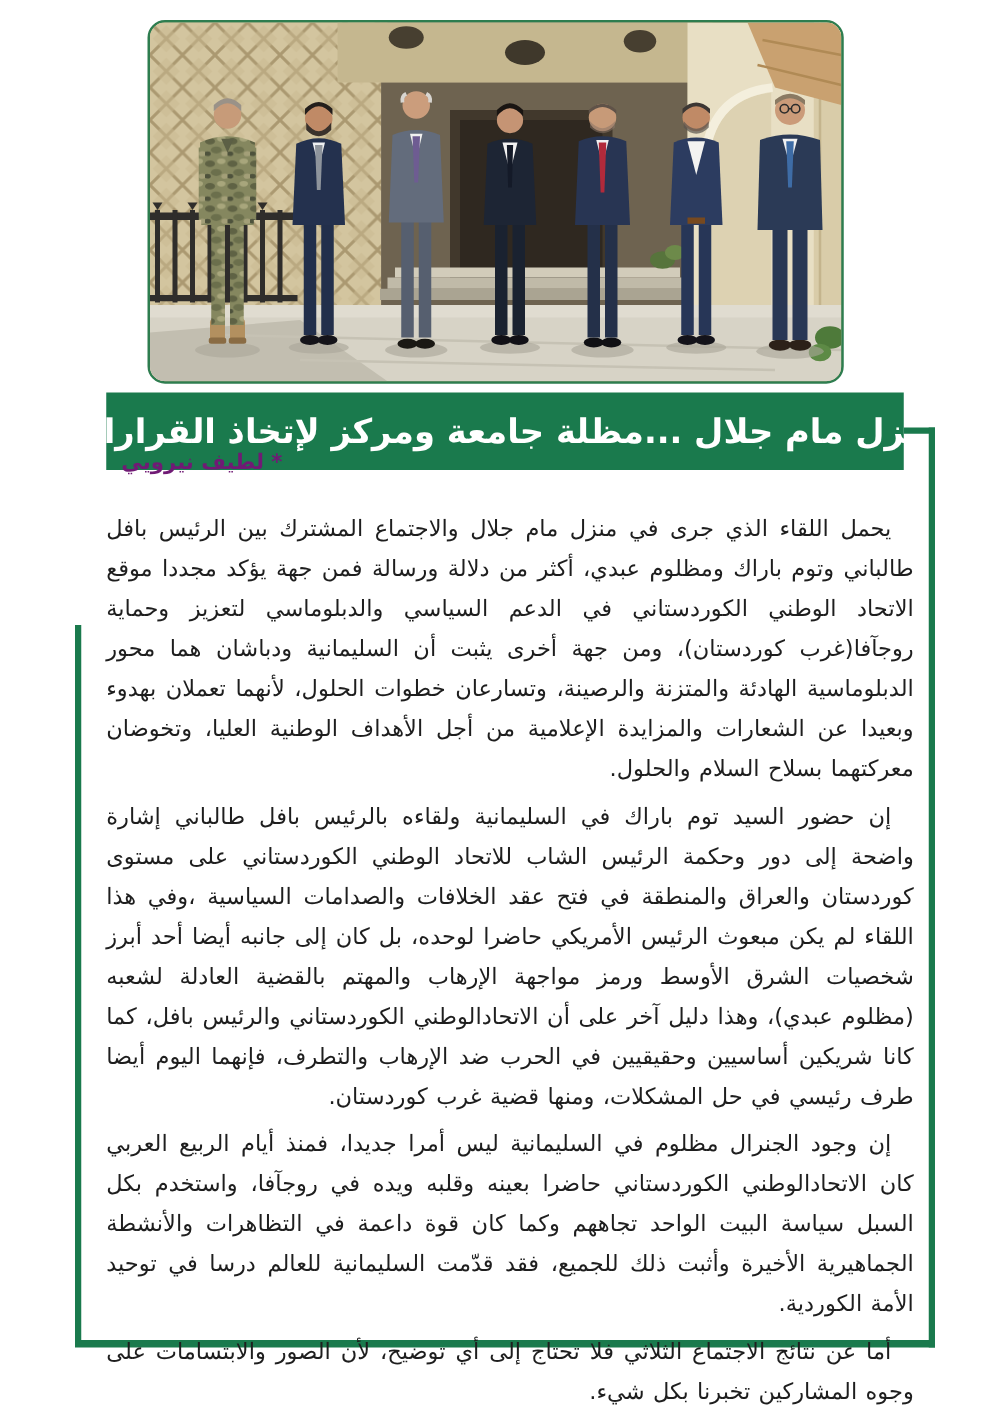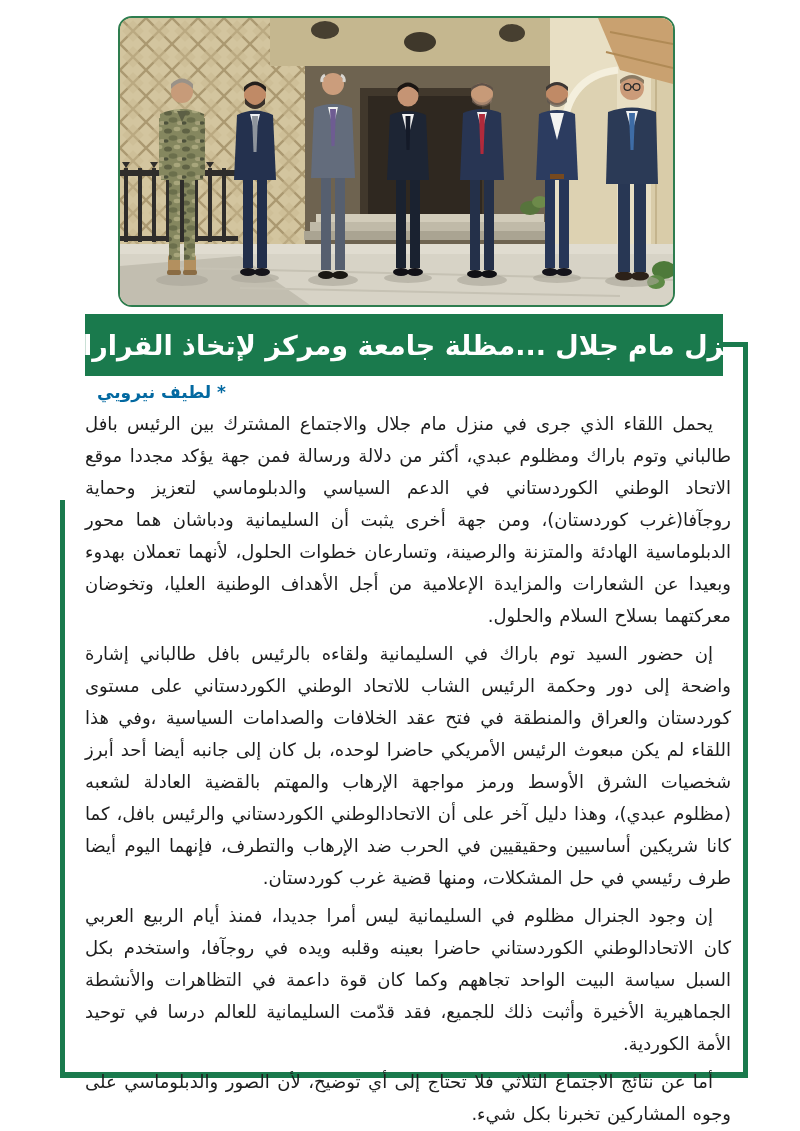--- a/index.html
+++ b/index.html
@@ -29,8 +29,8 @@
   .frame-bottom{position:absolute;left:60px;top:1072px;width:688px;height:6px;background:#1a7a4d;}
   
   .author{
-    position:absolute;left:97px;top:382px;direction:rtl;
-    color:#0369a1;font-weight:700;font-size:17px;white-space:nowrap;
+    position:absolute;left:97px;top:360px;direction:rtl;
+    color:#701a75;font-weight:700;font-size:17px;white-space:nowrap;
   }
   
   .text-block{

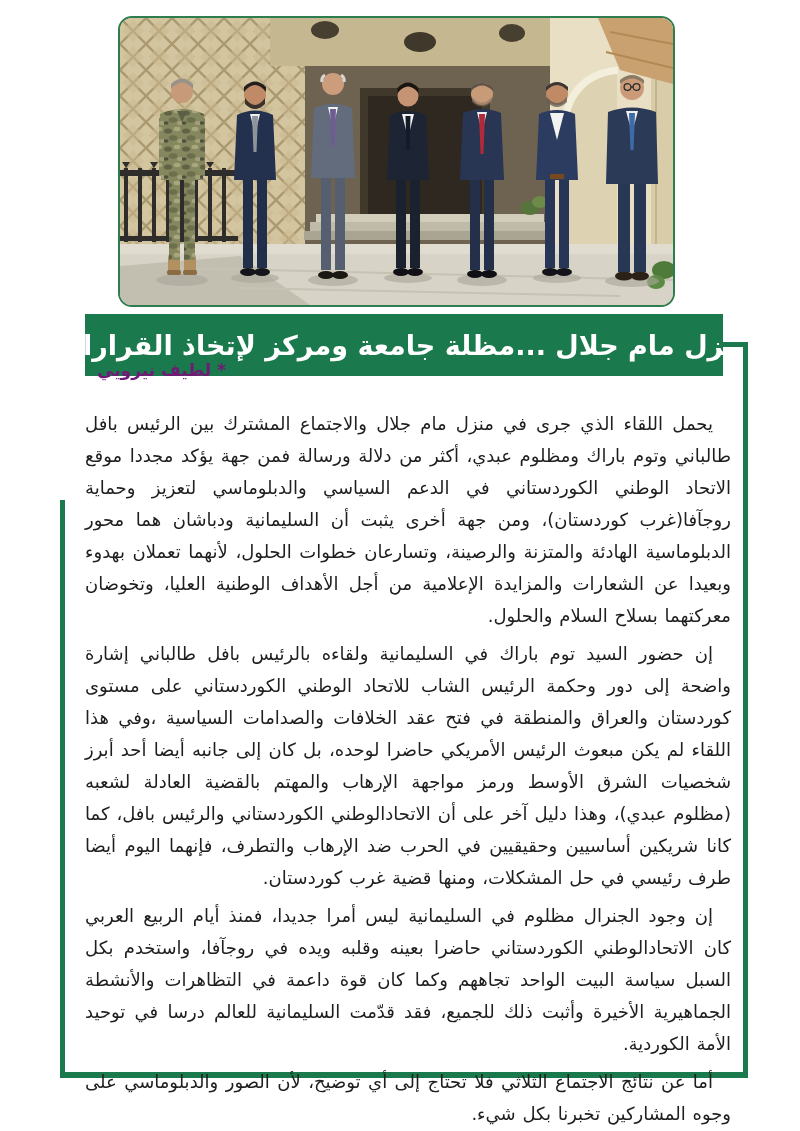--- a/index.html
+++ b/index.html
@@ -247,7 +247,7 @@
         <p class="para">يحمل اللقاء الذي جرى في منزل مام جلال والاجتماع المشترك بين الرئيس بافل طالباني وتوم باراك ومظلوم عبدي، أكثر من دلالة ورسالة فمن جهة يؤكد مجددا موقع الاتحاد الوطني الكوردستاني في الدعم السياسي والدبلوماسي لتعزيز وحماية روجآفا(غرب كوردستان)، ومن جهة أخرى يثبت أن السليمانية ودباشان هما محور الدبلوماسية الهادئة والمتزنة والرصينة، وتسارعان خطوات الحلول، لأنهما تعملان بهدوء وبعيدا عن الشعارات والمزايدة الإعلامية من أجل الأهداف الوطنية العليا، وتخوضان معركتهما بسلاح السلام والحلول.</p>
         <p class="para">إن حضور السيد توم باراك في السليمانية ولقاءه بالرئيس بافل طالباني إشارة واضحة إلى دور وحكمة الرئيس الشاب للاتحاد الوطني الكوردستاني على مستوى كوردستان والعراق والمنطقة في فتح عقد الخلافات والصدامات السياسية ،وفي هذا اللقاء لم يكن مبعوث الرئيس الأمريكي حاضرا لوحده، بل كان إلى جانبه أيضا أحد أبرز شخصيات الشرق الأوسط ورمز مواجهة الإرهاب والمهتم بالقضية العادلة لشعبه (مظلوم عبدي)، وهذا دليل آخر على أن الاتحادالوطني الكوردستاني والرئيس بافل، كما كانا شريكين أساسيين وحقيقيين في الحرب ضد الإرهاب والتطرف، فإنهما اليوم أيضا طرف رئيسي في حل المشكلات، ومنها قضية غرب كوردستان.</p>
         <p class="para">إن وجود الجنرال مظلوم في السليمانية ليس أمرا جديدا، فمنذ أيام الربيع العربي كان الاتحادالوطني الكوردستاني حاضرا بعينه وقلبه ويده في روجآفا، واستخدم بكل السبل سياسة البيت الواحد تجاههم وكما كان قوة داعمة في التظاهرات والأنشطة الجماهيرية الأخيرة وأثبت ذلك للجميع، فقد قدّمت السليمانية للعالم درسا في توحيد الأمة الكوردية.</p>
-        <p class="para">أما عن نتائج الاجتماع الثلاثي فلا تحتاج إلى أي توضيح، لأن الصور والدبلوماسي على وجوه المشاركين تخبرنا بكل شيء.</p>
+        <p class="para">أما عن نتائج الاجتماع الثلاثي فلا تحتاج إلى أي توضيح، لأن الصور والابتسامات على وجوه المشاركين تخبرنا بكل شيء.</p>
       </div>
     <div class="credit">*الترجمة : نرمين عثمان محمد/عن صحيفة كوردستاني نوى</div>
   </div>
···
Description of the task: Your answer should be one number: how many lines above contain "الصور".

Task result: 2